## Try it
With the line containing "Volkswagen 5WA-407-117: 84" as the starting point, output every line of the data below through its final line, character for character.

## Records supplied
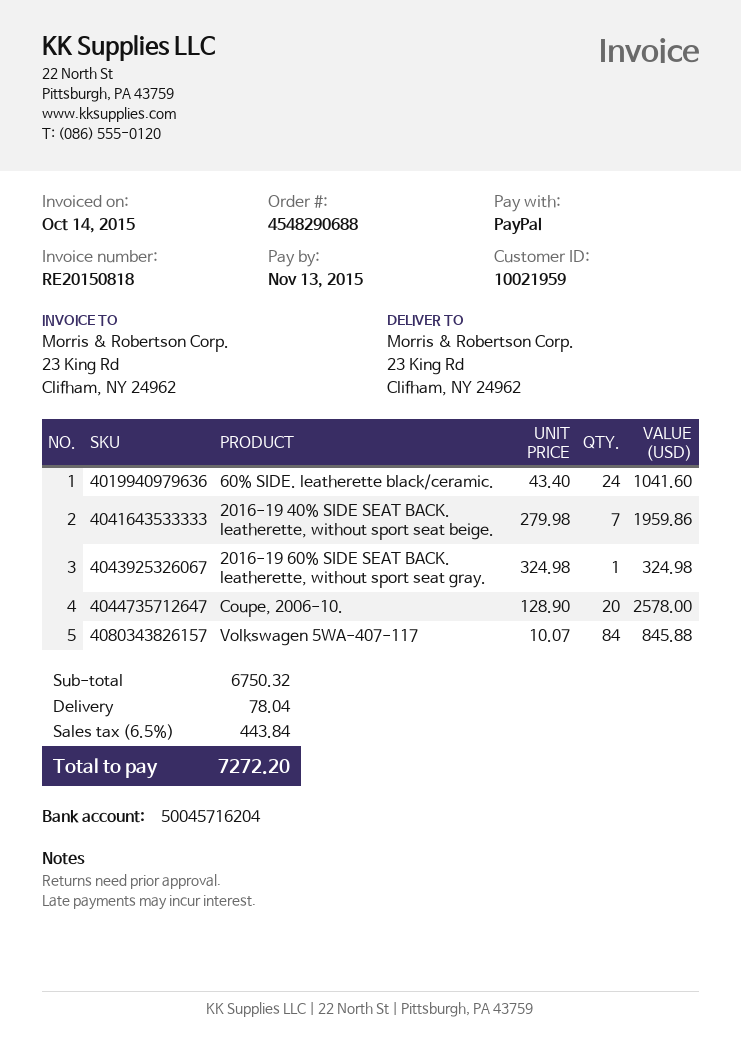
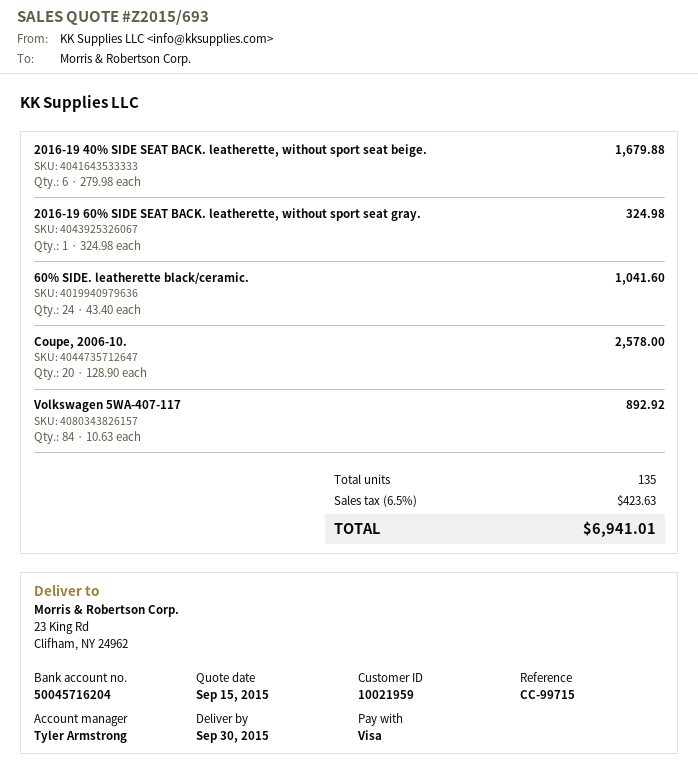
payment method: PayPal -> Visa
2016-19 40% SIDE SEAT BACK. leatherette, without sport seat beige.: 7 x 279.98 = 1959.86 -> 6 x 279.98 = 1679.88
Volkswagen 5WA-407-117: 84 x 10.07 = 845.88 -> 84 x 10.63 = 892.92
shipping: 78.04 -> none
tax: 6.5% = 443.84 -> 6.5% = 423.63
total: 7272.20 -> 6941.01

## Result for this task
Volkswagen 5WA-407-117: 84 x 10.07 = 845.88 -> 84 x 10.63 = 892.92
shipping: 78.04 -> none
tax: 6.5% = 443.84 -> 6.5% = 423.63
total: 7272.20 -> 6941.01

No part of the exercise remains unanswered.